It felt good to have someone who was so attentive to every word that I
spoke, every movement that I made." Soon Peterson convinced Angela
that she should enter the hospital, where she could see her more often.
-
- Once admitted, Angela says she couldn't
get out. Peterson became "a monster -- harsh, hostile, interrogating,
guilt-imputing, accusatory," according to Angela. The therapist and
her staff tried to convince Angela that she harbored multiple personalities
and had been in a satanic cult. She was heavily drugged. "Dr. Peterson
told me my anger came from a cult alter trying to come out, and that physical
problems I was having were body memories." Peterson's patients weren't
allowed to use the telephone unmonitored, Angela told me. Their mail was
censored. Only approved visitors were allowed, and those few were closely
watched. "If we weren't cooperative revealing new alters, talking
about Satanism or were resistant to what we were told about ourselves or
our families, we weren't considered `safe' and often were restricted to
the central lobby."
-
- Angela likens the treatment to attempts
to break prisoners of war. "They had a board with all the patients'
names," she told me, "and every one had an `1S' after it for
suicide precaution -- not because we were really going to kill ourselves,
but because that kept our insurance payments flowing." Finally, Angela
escaped when her insurance ran out. "At first, Dr. Peterson was like
my angel from heaven, but instead she took me to hell, and I've been struggling
to get out ever since."
-
- Another former patient, Mary Shanley
(her real name), echoes much of Angela's experience. As a 39-year-old first
grade teacher, she entered an inpatient unit under Bennett Braun's supervision
in the Chicago area early in 1990. She disliked Braun intensely. "He
thinks he's God," she told me, "and you'd better think so, too."

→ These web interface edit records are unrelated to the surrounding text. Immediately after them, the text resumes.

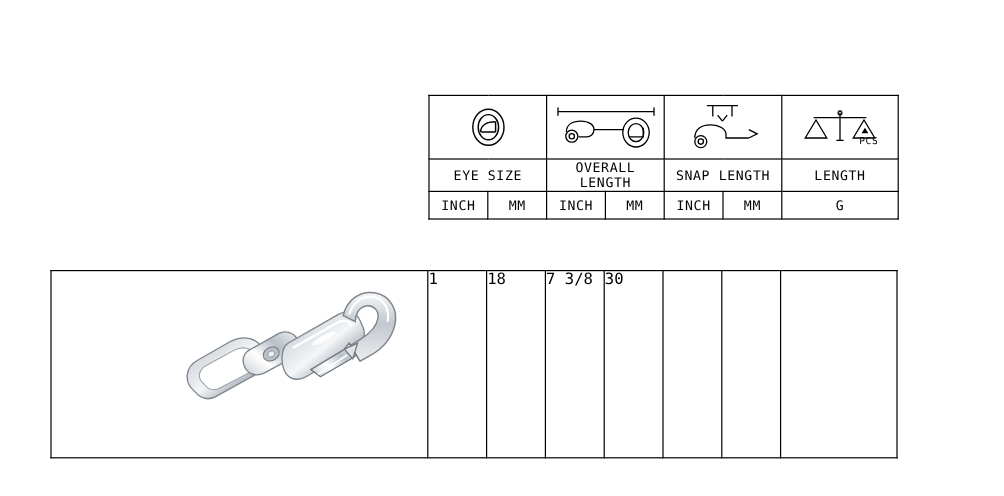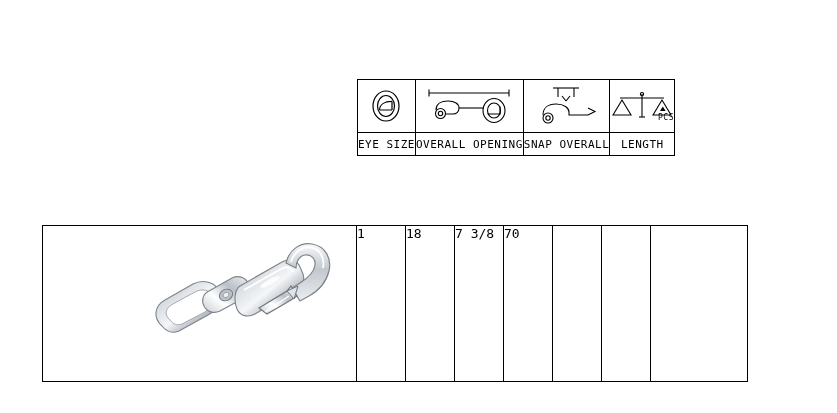--- a/index.html
+++ b/index.html
@@ -157,7 +157,7 @@
   </tr>
   <tr>
     <td class="name-cell" colspan="2">EYE SIZE</td>
-    <td class="name-cell" colspan="2">OVERALL OPENING</td>
+    <td class="name-cell" colspan="2">OVERALL LENGTH</td>
     <td class="name-cell" colspan="2">SNAP OVERALL</td>
     <td class="name-cell">LENGTH</td>
   </tr>

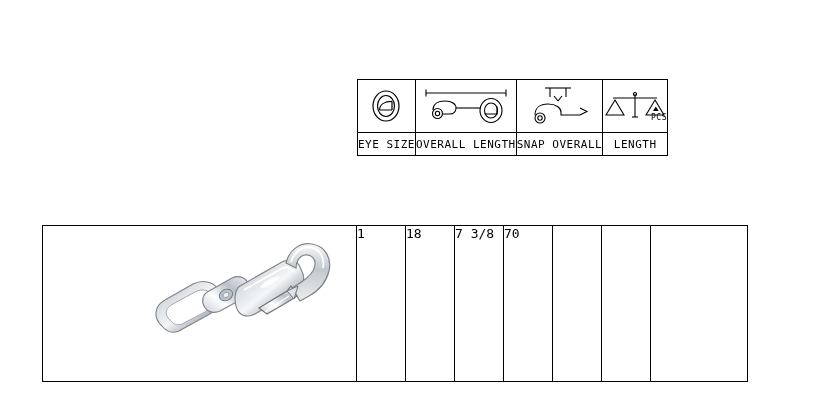--- a/index.html
+++ b/index.html
@@ -158,7 +158,7 @@
   <tr>
     <td class="name-cell" colspan="2">EYE SIZE</td>
     <td class="name-cell" colspan="2">OVERALL LENGTH</td>
-    <td class="name-cell" colspan="2">SNAP OVERALL</td>
+    <td class="name-cell" colspan="2">SNAP LENGTH</td>
     <td class="name-cell">LENGTH</td>
   </tr>
 </tbody>

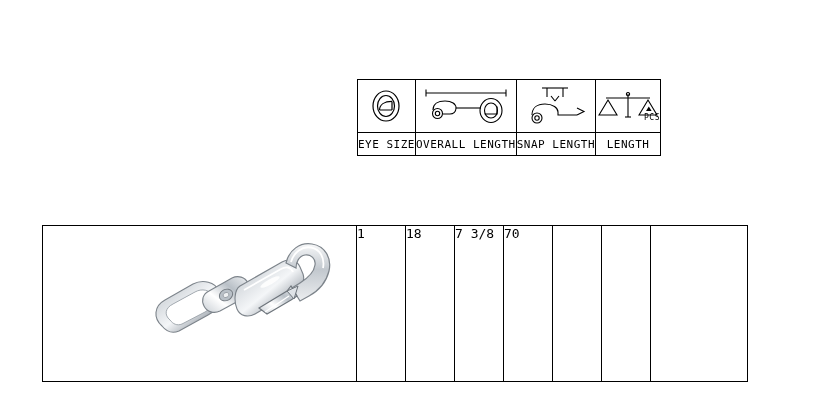--- a/index.html
+++ b/index.html
@@ -160,6 +160,15 @@
     <td class="name-cell" colspan="2">OVERALL LENGTH</td>
     <td class="name-cell" colspan="2">SNAP LENGTH</td>
     <td class="name-cell">LENGTH</td>
+  </tr>
+  <tr>
+    <td class="unit-cell col-inch">INCH</td>
+    <td class="unit-cell col-mm">MM</td>
+    <td class="unit-cell col-inch">INCH</td>
+    <td class="unit-cell col-mm">MM</td>
+    <td class="unit-cell col-inch">INCH</td>
+    <td class="unit-cell col-mm">MM</td>
+    <td class="unit-cell col-g">G</td>
   </tr>
 </tbody>
   </table>

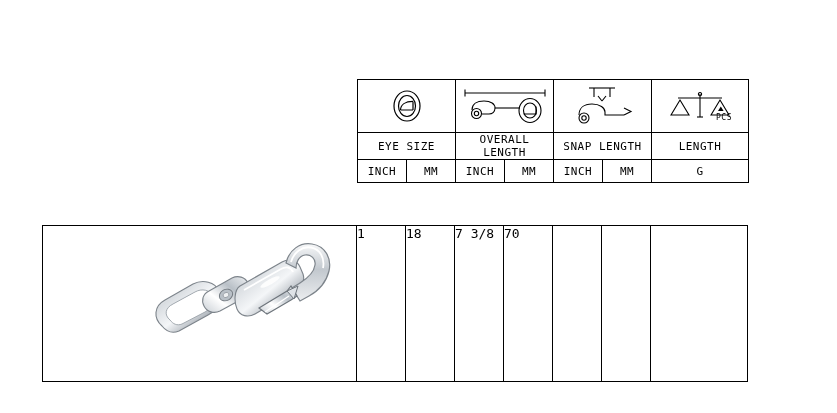--- a/index.html
+++ b/index.html
@@ -236,7 +236,7 @@
     <td class="value-cell w48">1</td>
     <td class="value-cell w48">18</td>
     <td class="value-cell w48">7 3/8</td>
-    <td class="value-cell w48">70</td>
+    <td class="value-cell w48">30</td>
     <td class="value-cell w48"></td>
     <td class="value-cell w48"></td>
     <td class="value-cell w96"></td>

But Shanley admired Roberta Sachs, her psychologist. Under Sachs's tutelage,
Shanley came to believe that her mother had been the high priestess in
a satanic cult, and that she, Mary, was being groomed for the position.
"I remembered going to rituals and witnessing sacrifices. I had a
baby at age 13, supposedly, and that child was sacrificed. I totally believed
all of this. I would have spontaneous abreactions, partly because I was
so heavily medicated. I was on Inderal, Xanax, Prozac, Klonopin, Halcion,
and several other drugs, all at once. No wonder I was dissociating."
-
- After eleven months, Shanley finally
got out of the hospital for three months. Then Roberta Sachs called her
and asked if she would consult with psychologist Corydon Hammond, who was
coming to town to give a workshop. After a hypnotic session during which
Hammond tried to get Shanley to name Greek letters and identify a Dr. Green,
he announced that she was so highly programmed and resistant that she was
not treatable. Her nine-year-old son, however, might still be saved if
he was treated in time. Otherwise, the cult would kill him. Shanley's husband
believed Hammond, and a week or two later Mary Shanley was taken to the
airport, not knowing her destination.
-
- She arrived in Houston in May of 1991
to enter Spring Shadows Glen under the care of Judith Peterson. "When
I first met Dr. Peterson, I thought she had this beautiful smile, and she
spoke so softly and gently. She's tall and thin, sort of like a china doll,
with a porcelain complexion and bright red hair. She's very striking."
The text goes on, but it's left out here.